Detected change data:
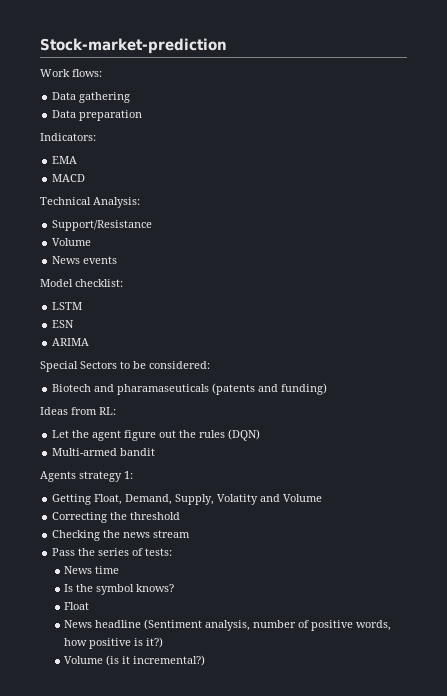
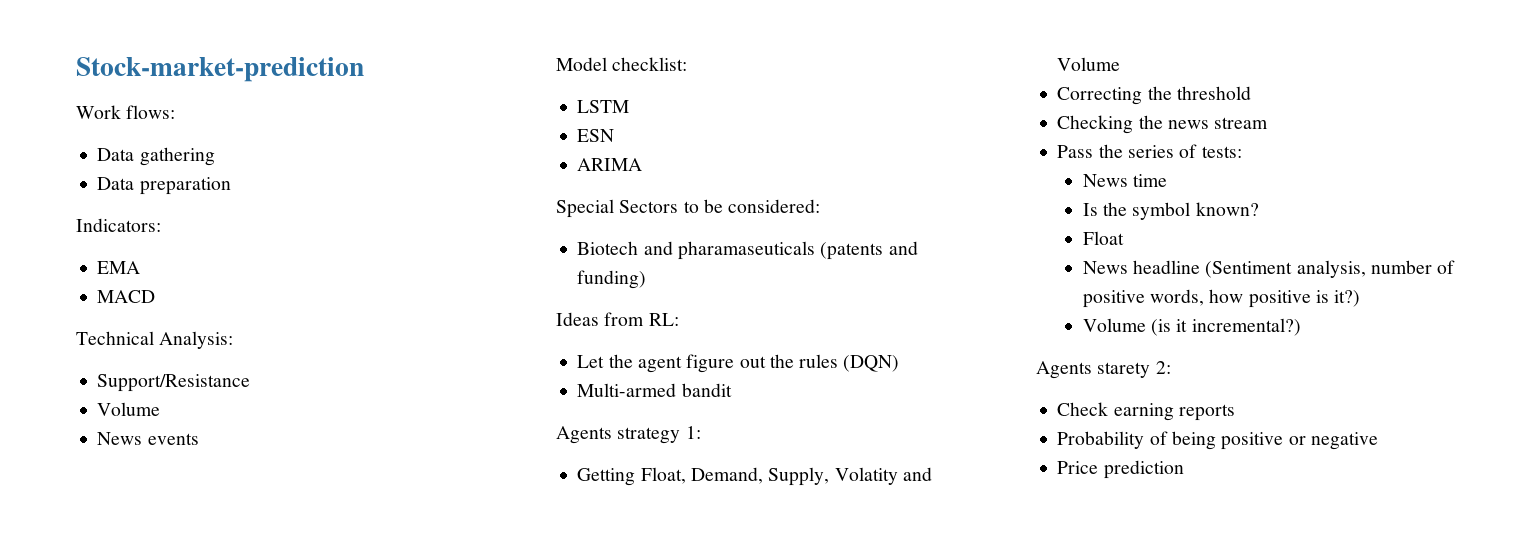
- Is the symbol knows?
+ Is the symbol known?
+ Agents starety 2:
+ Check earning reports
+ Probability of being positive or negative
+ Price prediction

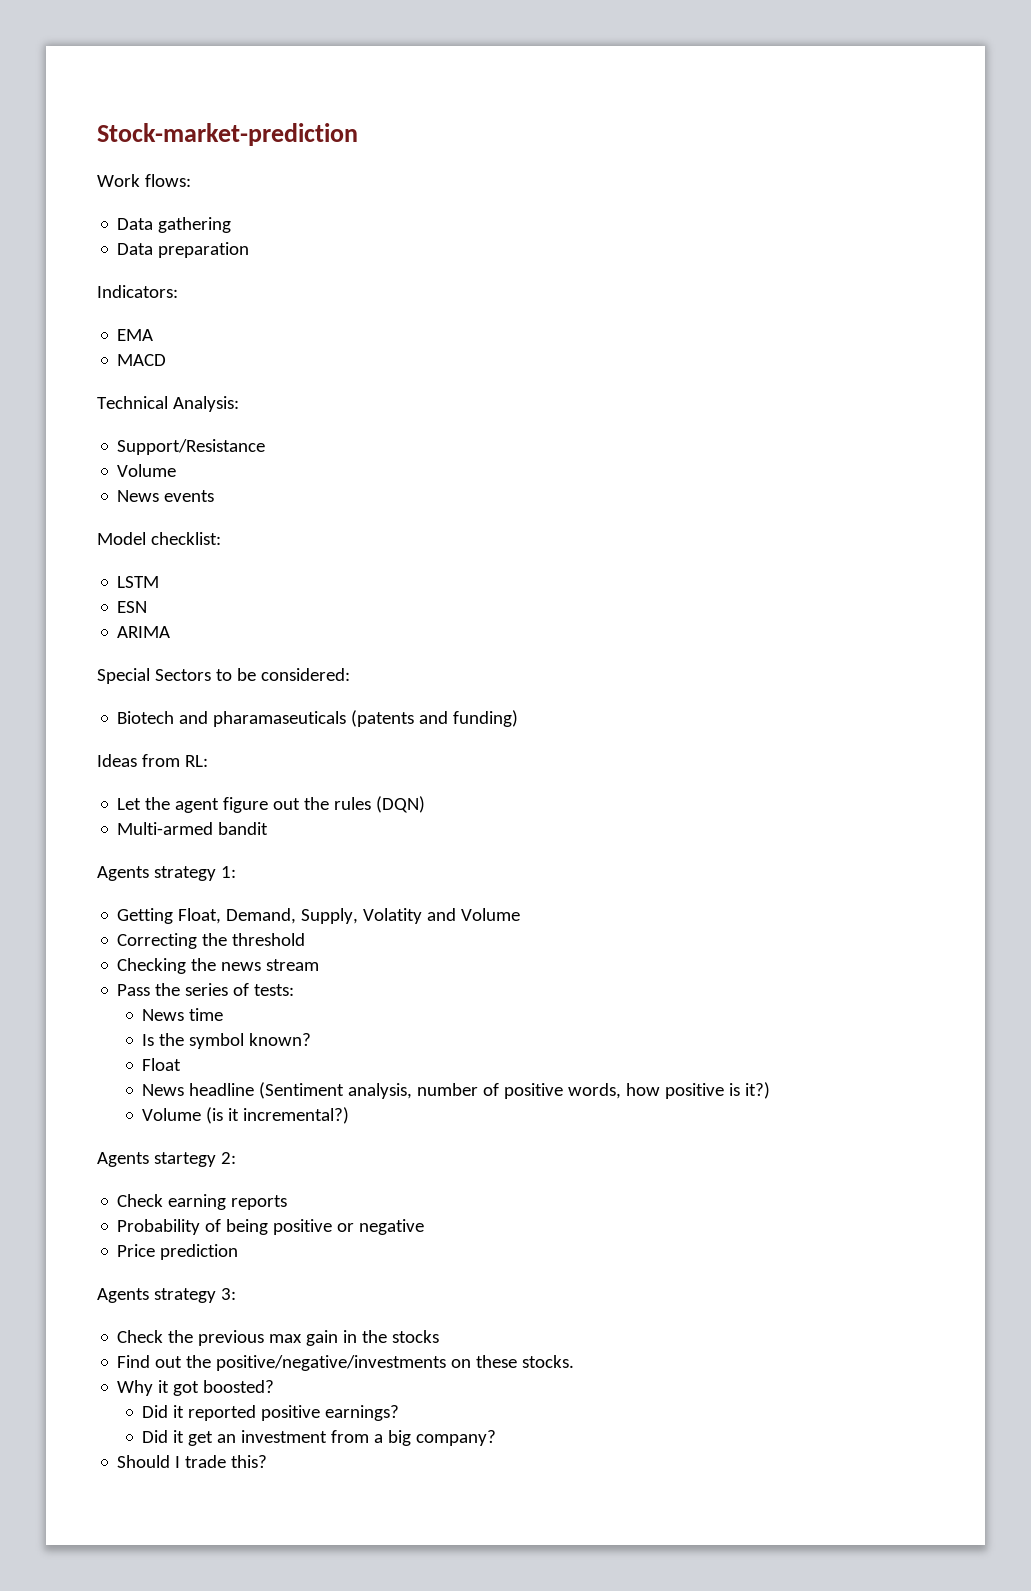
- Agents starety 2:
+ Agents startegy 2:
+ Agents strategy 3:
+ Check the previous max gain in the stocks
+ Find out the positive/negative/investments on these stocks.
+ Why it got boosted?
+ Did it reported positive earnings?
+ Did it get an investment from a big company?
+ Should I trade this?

EXERCISE DIRECTIONS: Search the records for the word "Agents" and return every line that holds it.

FINISHED TASK:
+ Agents starety 2:
- Agents starety 2:
+ Agents startegy 2:
+ Agents strategy 3:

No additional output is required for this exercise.